### DESCRIPTION OF THE TASK
Produce an exact copy of the lines below, starting at the first and ending with the line containing "moved [14,710,885,929] ->".

### RECORDS FOR THE EXERCISE
-=-=-

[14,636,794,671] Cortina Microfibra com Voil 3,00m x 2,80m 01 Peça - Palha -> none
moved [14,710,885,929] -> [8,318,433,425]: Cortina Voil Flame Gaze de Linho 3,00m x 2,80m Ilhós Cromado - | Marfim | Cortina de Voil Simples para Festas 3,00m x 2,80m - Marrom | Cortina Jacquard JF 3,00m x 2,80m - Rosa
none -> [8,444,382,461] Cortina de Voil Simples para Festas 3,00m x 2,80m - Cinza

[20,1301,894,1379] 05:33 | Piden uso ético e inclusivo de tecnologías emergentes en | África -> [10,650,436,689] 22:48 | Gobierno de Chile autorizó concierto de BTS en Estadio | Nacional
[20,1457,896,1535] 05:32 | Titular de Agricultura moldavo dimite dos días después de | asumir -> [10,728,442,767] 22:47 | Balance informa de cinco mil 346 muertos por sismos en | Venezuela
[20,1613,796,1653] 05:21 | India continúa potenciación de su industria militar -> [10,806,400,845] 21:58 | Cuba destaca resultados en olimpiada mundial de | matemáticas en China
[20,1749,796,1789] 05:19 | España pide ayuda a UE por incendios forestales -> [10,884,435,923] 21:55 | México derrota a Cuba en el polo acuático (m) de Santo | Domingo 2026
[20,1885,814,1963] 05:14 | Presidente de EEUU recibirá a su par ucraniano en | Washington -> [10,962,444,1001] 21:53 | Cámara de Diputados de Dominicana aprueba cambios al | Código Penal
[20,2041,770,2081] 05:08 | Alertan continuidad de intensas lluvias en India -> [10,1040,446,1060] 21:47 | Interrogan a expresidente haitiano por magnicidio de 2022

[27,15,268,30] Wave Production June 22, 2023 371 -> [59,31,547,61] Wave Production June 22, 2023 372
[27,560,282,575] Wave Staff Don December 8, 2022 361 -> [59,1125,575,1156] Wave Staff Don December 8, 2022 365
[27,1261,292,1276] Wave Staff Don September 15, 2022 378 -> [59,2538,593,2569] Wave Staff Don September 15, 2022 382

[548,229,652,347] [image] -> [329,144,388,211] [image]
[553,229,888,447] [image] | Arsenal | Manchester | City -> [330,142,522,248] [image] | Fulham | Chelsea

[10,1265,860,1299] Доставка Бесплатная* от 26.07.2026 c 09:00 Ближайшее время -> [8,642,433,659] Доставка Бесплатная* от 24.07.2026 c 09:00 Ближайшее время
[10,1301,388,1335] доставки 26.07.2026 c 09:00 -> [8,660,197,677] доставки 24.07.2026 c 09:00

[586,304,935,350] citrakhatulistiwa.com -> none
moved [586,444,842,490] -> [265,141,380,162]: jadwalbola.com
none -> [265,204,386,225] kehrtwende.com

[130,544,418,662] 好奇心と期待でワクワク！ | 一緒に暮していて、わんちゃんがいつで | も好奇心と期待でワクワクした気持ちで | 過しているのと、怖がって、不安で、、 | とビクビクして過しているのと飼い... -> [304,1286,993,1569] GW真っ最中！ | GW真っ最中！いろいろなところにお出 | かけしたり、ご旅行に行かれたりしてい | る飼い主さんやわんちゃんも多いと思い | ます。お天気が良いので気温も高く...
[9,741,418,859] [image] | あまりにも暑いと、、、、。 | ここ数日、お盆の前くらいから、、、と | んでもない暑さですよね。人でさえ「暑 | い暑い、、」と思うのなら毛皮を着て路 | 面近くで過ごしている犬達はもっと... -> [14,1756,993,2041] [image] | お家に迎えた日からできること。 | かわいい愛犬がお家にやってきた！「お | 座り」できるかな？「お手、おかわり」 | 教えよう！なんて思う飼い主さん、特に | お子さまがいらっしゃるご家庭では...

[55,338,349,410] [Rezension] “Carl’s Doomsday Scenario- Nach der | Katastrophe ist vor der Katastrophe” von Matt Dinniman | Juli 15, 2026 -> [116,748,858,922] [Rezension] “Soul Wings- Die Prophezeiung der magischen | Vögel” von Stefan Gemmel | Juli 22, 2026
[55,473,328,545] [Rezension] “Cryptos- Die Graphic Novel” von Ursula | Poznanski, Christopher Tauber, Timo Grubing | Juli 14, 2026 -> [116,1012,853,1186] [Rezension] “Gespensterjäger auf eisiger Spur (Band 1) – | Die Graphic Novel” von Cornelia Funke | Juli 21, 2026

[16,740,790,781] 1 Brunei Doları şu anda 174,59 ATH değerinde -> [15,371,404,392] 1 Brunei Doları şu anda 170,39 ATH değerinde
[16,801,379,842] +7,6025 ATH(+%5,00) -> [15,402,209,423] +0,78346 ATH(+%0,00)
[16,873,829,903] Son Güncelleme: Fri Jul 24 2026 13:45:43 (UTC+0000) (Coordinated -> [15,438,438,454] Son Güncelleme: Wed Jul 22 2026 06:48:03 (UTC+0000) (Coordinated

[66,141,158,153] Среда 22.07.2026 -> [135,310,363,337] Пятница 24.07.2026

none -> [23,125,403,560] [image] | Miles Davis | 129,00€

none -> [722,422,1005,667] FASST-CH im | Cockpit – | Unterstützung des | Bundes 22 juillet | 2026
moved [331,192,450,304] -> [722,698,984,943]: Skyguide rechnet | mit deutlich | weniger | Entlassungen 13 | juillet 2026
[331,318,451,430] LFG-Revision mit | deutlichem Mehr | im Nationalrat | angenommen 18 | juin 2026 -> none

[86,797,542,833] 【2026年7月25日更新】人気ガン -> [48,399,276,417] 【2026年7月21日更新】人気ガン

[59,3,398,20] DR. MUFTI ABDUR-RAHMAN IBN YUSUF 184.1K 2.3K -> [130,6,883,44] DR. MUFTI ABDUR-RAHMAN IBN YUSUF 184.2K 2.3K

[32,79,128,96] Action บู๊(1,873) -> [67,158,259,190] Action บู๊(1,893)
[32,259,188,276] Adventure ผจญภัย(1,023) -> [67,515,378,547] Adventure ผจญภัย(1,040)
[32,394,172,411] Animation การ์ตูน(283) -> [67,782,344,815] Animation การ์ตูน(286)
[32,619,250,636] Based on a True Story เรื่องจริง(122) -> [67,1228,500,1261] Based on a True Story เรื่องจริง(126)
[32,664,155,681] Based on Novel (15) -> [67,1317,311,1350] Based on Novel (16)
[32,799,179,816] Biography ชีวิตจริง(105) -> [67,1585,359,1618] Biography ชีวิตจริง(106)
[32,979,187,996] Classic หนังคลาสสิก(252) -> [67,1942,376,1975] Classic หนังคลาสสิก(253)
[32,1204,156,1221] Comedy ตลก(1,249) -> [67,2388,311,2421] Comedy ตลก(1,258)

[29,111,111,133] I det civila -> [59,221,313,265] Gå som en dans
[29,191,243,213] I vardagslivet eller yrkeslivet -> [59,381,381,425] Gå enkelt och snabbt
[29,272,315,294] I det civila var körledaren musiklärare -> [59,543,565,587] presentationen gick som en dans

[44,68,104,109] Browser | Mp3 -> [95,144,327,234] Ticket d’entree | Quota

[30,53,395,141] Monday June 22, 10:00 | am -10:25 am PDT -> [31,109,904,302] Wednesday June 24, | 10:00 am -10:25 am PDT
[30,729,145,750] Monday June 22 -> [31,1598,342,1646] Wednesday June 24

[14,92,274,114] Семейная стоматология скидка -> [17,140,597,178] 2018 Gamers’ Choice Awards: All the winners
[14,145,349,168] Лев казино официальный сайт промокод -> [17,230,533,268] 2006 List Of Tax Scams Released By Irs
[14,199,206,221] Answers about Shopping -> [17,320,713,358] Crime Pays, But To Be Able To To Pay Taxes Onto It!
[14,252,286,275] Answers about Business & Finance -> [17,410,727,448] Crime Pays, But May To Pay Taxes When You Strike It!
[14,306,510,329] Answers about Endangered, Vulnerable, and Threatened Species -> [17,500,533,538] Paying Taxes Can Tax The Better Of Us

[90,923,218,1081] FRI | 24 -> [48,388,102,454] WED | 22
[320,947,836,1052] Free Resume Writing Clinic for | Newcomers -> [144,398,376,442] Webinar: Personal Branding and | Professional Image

-=-=-

### FINAL ANSWER
[14,636,794,671] Cortina Microfibra com Voil 3,00m x 2,80m 01 Peça - Palha -> none
moved [14,710,885,929] -> [8,318,433,425]: Cortina Voil Flame Gaze de Linho 3,00m x 2,80m Ilhós Cromado - | Marfim | Cortina de Voil Simples para Festas 3,00m x 2,80m - Marrom | Cortina Jacquard JF 3,00m x 2,80m - Rosa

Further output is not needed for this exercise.